One thing I have learned the hard way in business is that implementing new ideas is usually much more difficult than conceiving the idea in the first place.
That's why I caution my aspiring entrepreneur clients against proclaiming to investors that they are a great "idea" person. The bridge from thinking and talking, to doing, is a long and difficult one for many to get over.
For example, I have a friend with a Ph.D. in Physics who talks passionately about starting a business producing nuclear powered batteries. I have tried to convince him the general idea alone does not make a business. His challenge is to focus on one market, consumer or commercial, with a specific design, cost, and price. Then, he'll need to patent it and create a plan to show opportunity, competition, and financial projections. Yes, there are a lot of bridges to cross.
In addition, creating a business requires leading and interacting with other people, including partners, investors, and customers. And you're not done yet.
Finally, implementation requires a commitment of real money and other resources that can't be written off so easily as an idea ahead of it's time. Yet there are clearly some positive steps I can recommend for getting you (and him) across those bridges to build a business that has a shot at success.
1. Find a co-founder who has been there and done that.
At least the first time around, it pays big dividends for an idea person to find a partner with the business skills you haven't tested yet. Don't assume you can outsource the implementation decisions.
You need someone you can trust and learn from every day, with equal "skin in the game."
For example, I often cite the relationship between Bill Gates and Steve Ballmer, who grew Microsoft together. Bill was initially the idea person and technologist, while Steve had the business and marketing experience from Proctor & Gamble to close the business equation.
2. Create a written plan, with target milestones and metrics.
I have found the process of writing down your idea, with a plan for implementation, and reviewing that plan with a business advisor, will force you to learn and acknowledge the real requirements for implementation.
Target measurements allow you to assess your business progress.
I find the best business plans are not books, but may actually start as a one-page elevator pitch that succinctly encompasses your business goals, problems and solution, opportunity, competition, and business model. A full plan may be no more than 20 pages.
3. Take your time in moving from your idea to a business.
Like many aspiring entrepreneurs, you may feel impatient in rolling out your business. You may assume the hard work was finalizing the idea, and that if you build it, customers will come. The reality is that building a business always takes longer than you think, so don't quit your day job until revenue is flowing.
These days, even with the pervasive Internet and social media, it still takes time and money for your marketing and customer communication efforts to have an impact. Start creating your own personal brand through blogging, industry forums, and networking.
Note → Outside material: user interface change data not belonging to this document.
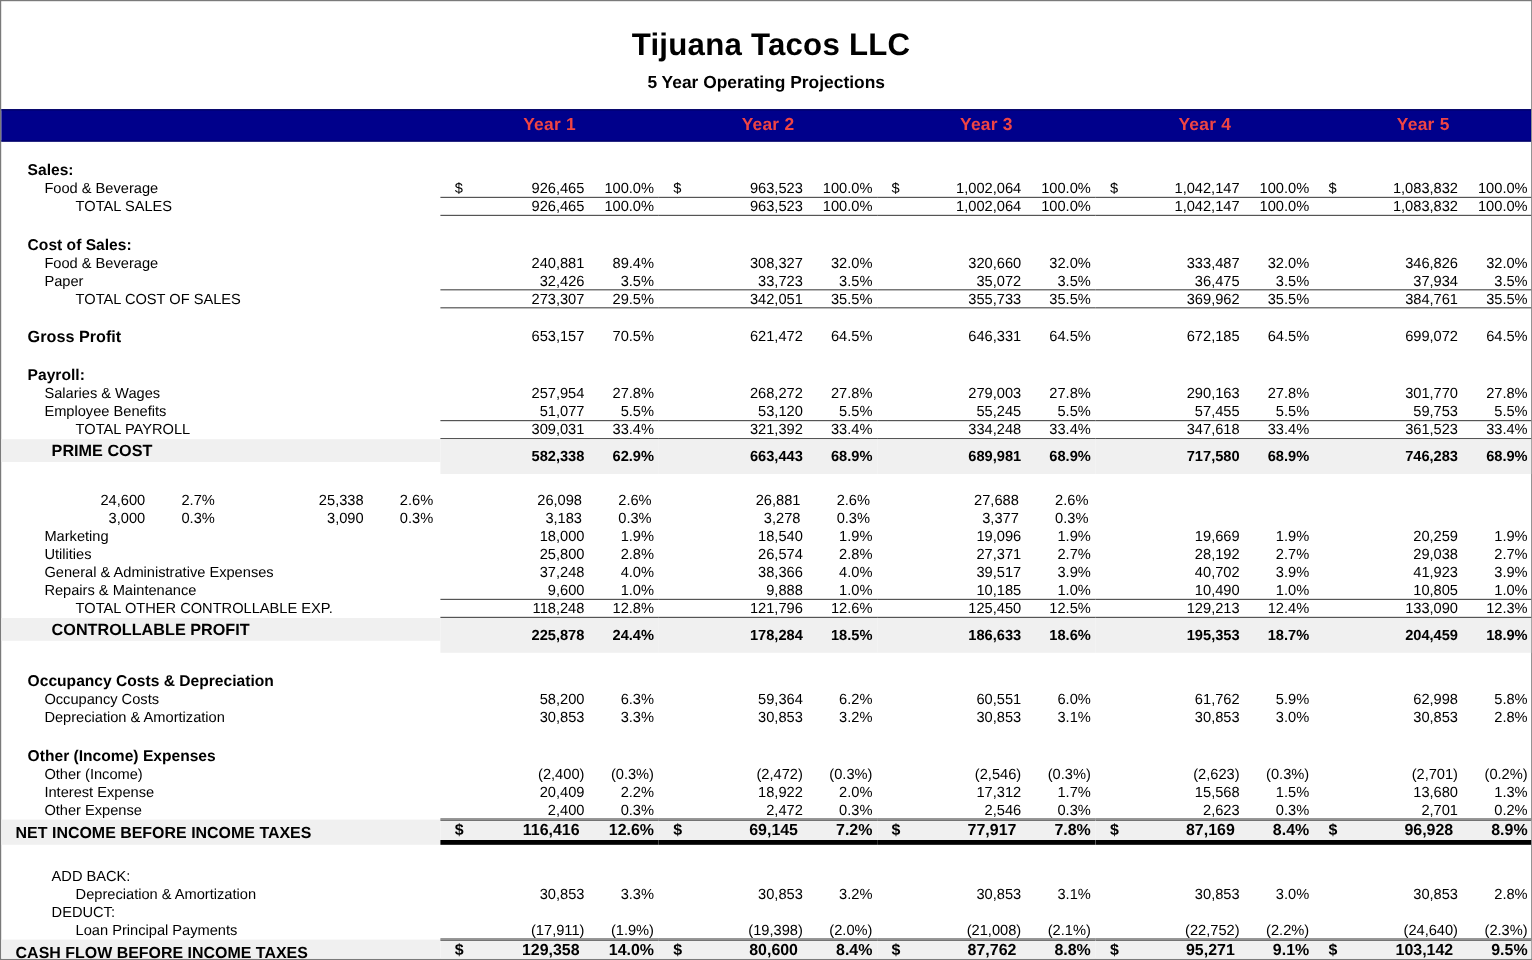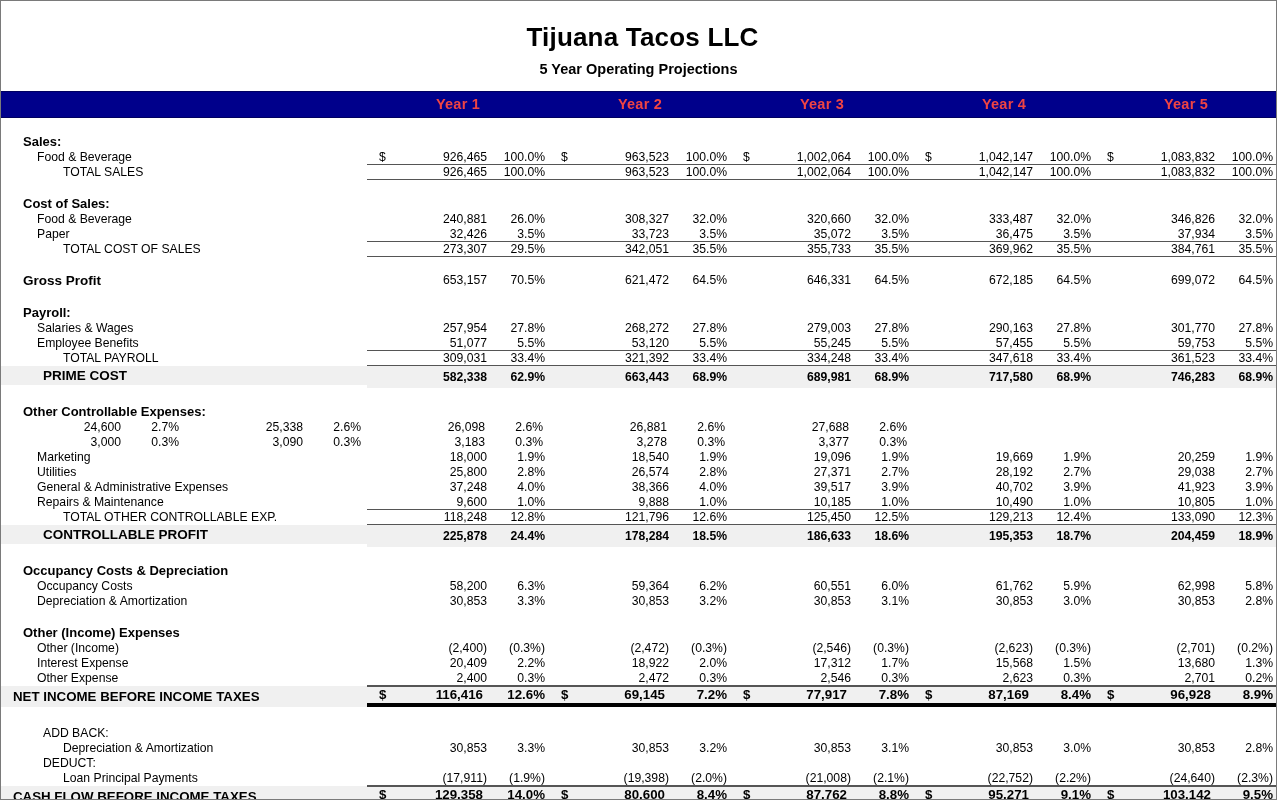"26.0%" span.pct { text: 26.0% -> 89.4% }
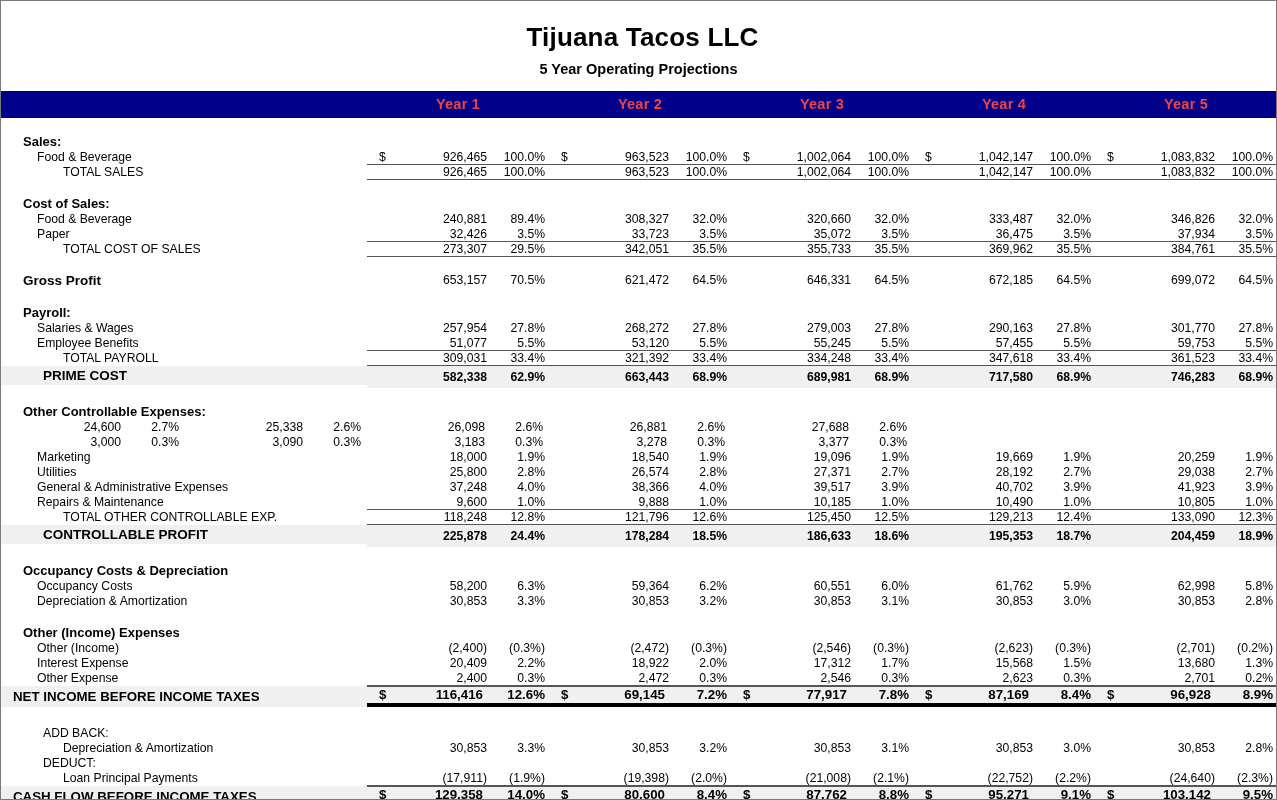"582,338" .shaded .cell { height: 22px -> 29px }
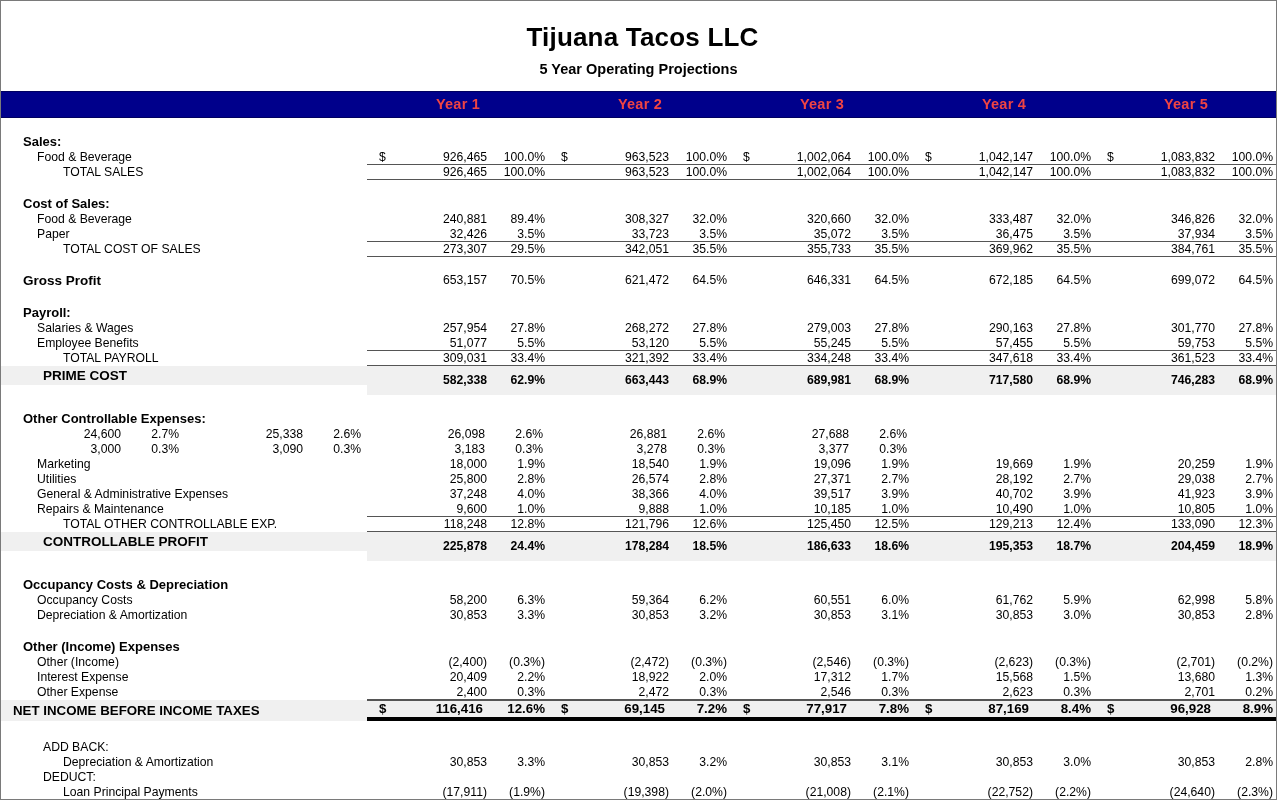"Other Controllable Expenses:" div.row { html: <div> <div>Other Controllable Expenses:</div> </div> -> none }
4. Build a strong team around you and learn from them.
Don't make the mistake of relying on interns and family members to do the work. Hire only qualified team members you can trust, and listen to their feedback.
Your good idea may have come from you, but a good business requires a team. You must also learn from your customers. That will allow you to adjust as you learn more, or the market changes.
Every startup founder I know, no matter how good their idea, has had to make one or more changes or pivots, as they adjust to the challenges of the real world. Be ready for it.
5. Expand your own learning and knowledge by helping others.
Once you have achieved some success as an idea person who has implemented a business, you can broaden your positive impact by mentoring and coaching other aspiring entrepreneurs, supporting worthy causes, writing a book, and speaking at leadership conferences.
For example, Bill Gates tells everyone that he has continued to learn about business from his philanthropic efforts, as well as funding more leading-edge innovations, including clean nuclear energy and global health breakthroughs.
Starting and leading a business is not rocket science, but it does require the confidence and leadership to continuously make decisions, work with other people, and the humility to recognize that continuous learning and change is required.